Celebrating 150 Years of Publishing Garden Information

The January/February 2022 issue of Northern Gardener is on newsstands now, and it's a special one for several reasons. First, we are marking 150 years of publishing garden information for the North!

Sharing Plant Knowledge

It was in 1873 that the young Minnesota State Horticultural Society published the transactions from its meetings—sharing information with a far-flung network of home gardeners, nursery owners and interested plant people. If you are thinking, wait a minute, that's 149 years—we get it. In publishing, the volume number starts with "1" so 1873 was the first volume and our 2022 issues make up the 150th volume.

We've been scouring through current and long-ago issues to find tips that are relevant to northern gardeners today. The early publications are filled with information on growing fruit, since that was one of the things settlers to the area missed about their home countries and states. The native fruits are frequently mentioned and lauded, though some were considered too tart. Publishing garden information could be controversial then (and now!) as there were many disputes about varieties, gardening techniques and more.

Watch this space over the course of the year as we highlight 150 tips from decades of publishing garden information.

Another All-American Garden

cover of jan feb 2022 northern gardener magazineThe January/February issue also includes some wonderful articles, including a profile of Marge Hols' St. Paul garden, which is the latest Minnesota entrant in the Smithsonian Institution's Archives of American Gardens. Marge is an expert gardener and a generous person, sharing her beautiful garden with our readers and with many visitors over the years.

Elsewhere in the issue, Michelle Mero Riedel updated her guidance on winter sowing. Back in 2009, Michelle wrote about this method for starting seeds outdoors, in winter using mini greenhouses. It was one of our most popular articles ever. Her latest article gives clear instructions to help you succeed with this budget-conscious seed starting method.

In the bad but important news department, Gail Brown Hudson provides the latest information on jumping worms, which are a huge threat to Minnesota gardens and forests.
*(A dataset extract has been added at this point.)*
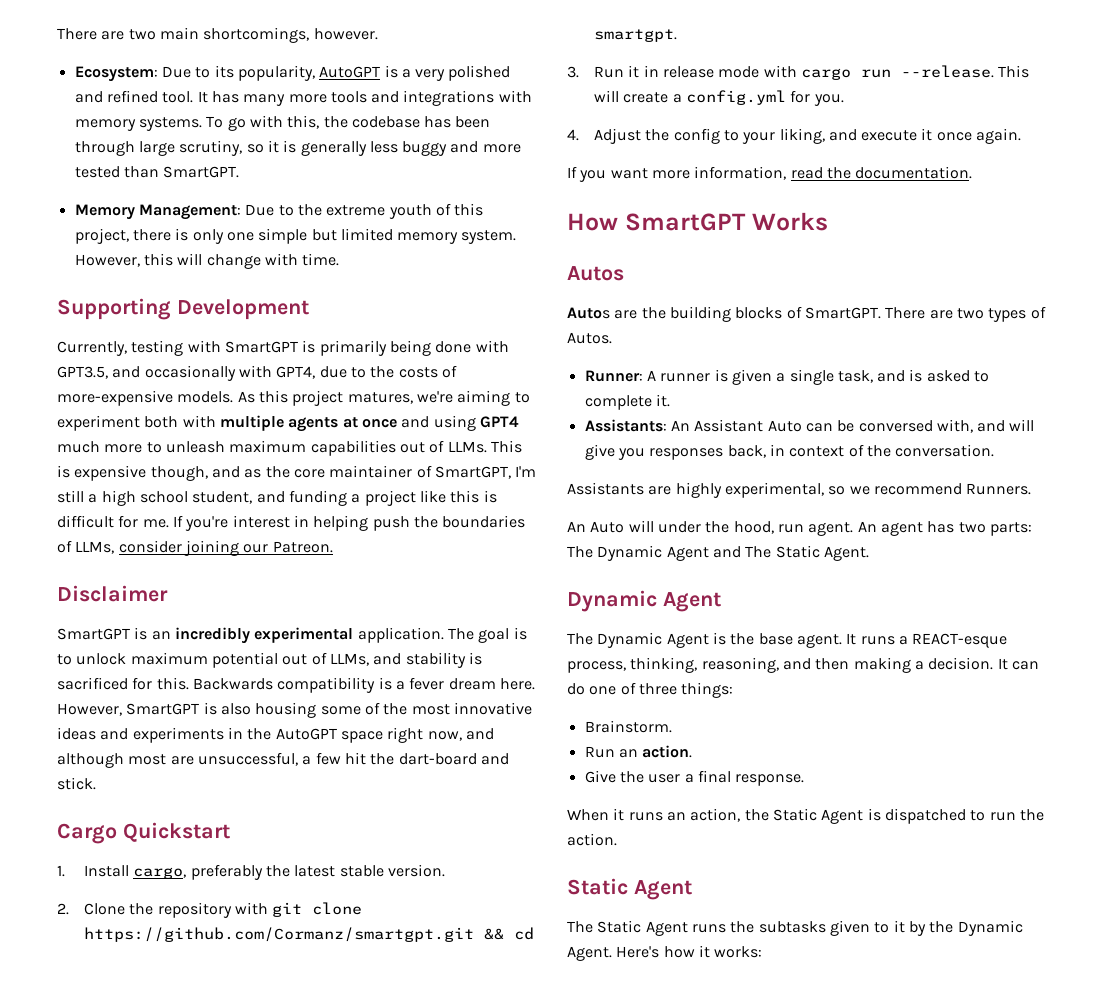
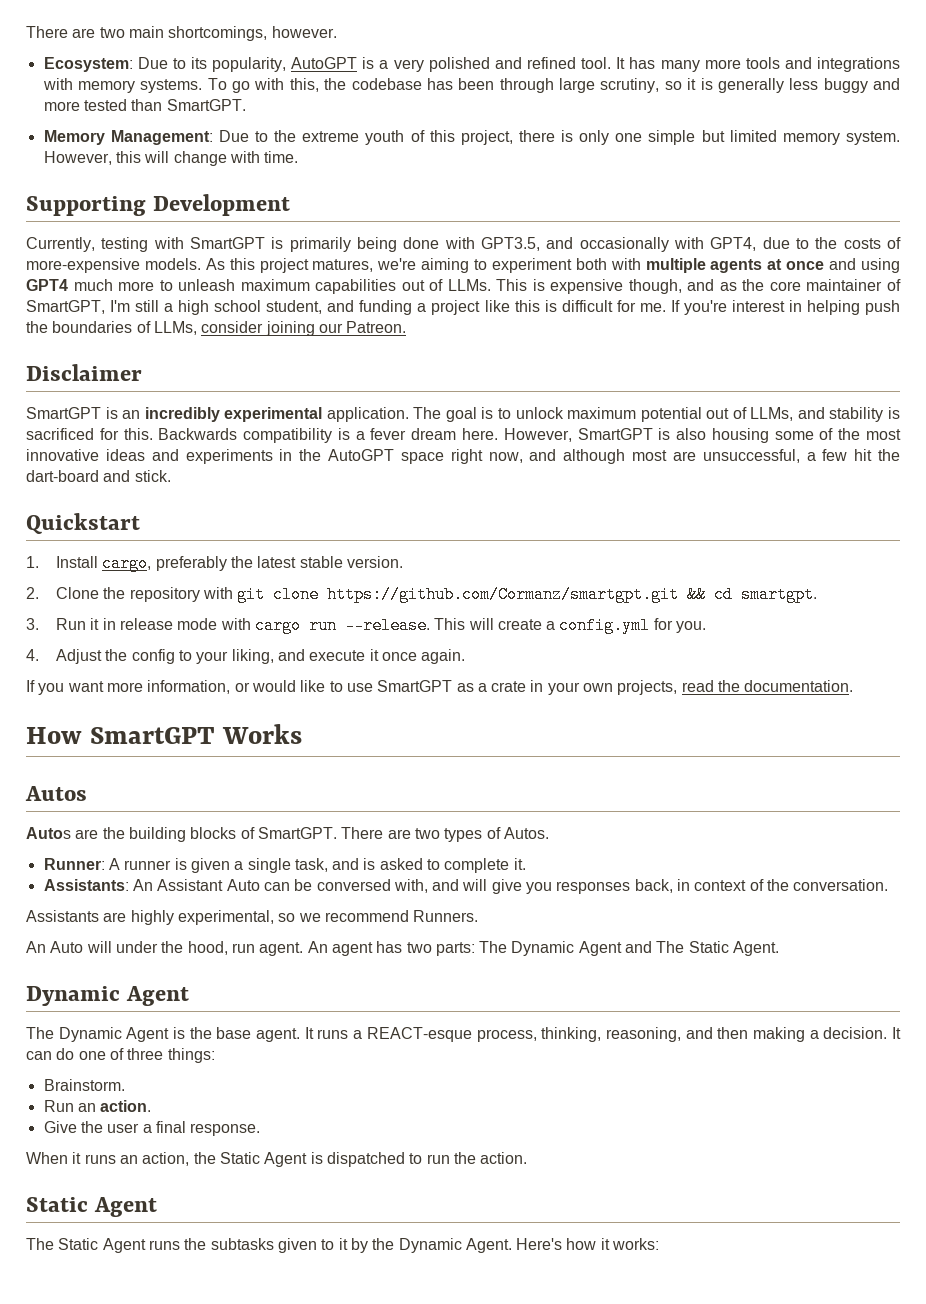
- Cargo Quickstart
+ Quickstart
- If you want more information, read the documentation.
+ If you want more information, or would like to use SmartGPT as a crate in your own projects, read the documentation.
Gail talked with experts from the University of Minnesota as well as gardeners who have been dealing with this new invasive. It's an important article and we hope you'll check out her information and advice.

Elsewhere in the issue, you'll find a what-to-when article from editor Mary Lahr Schier, Laura Schwarz's advice for dog-proofing your garden and U of M horticulturist Nate Dalman's research on growing disease-resistant peppers. Of course, all our columnists are there with ideas, inspiration and tips for having the best garden you can.

We hope you enjoy the issue and the tips we'll be providing all year long!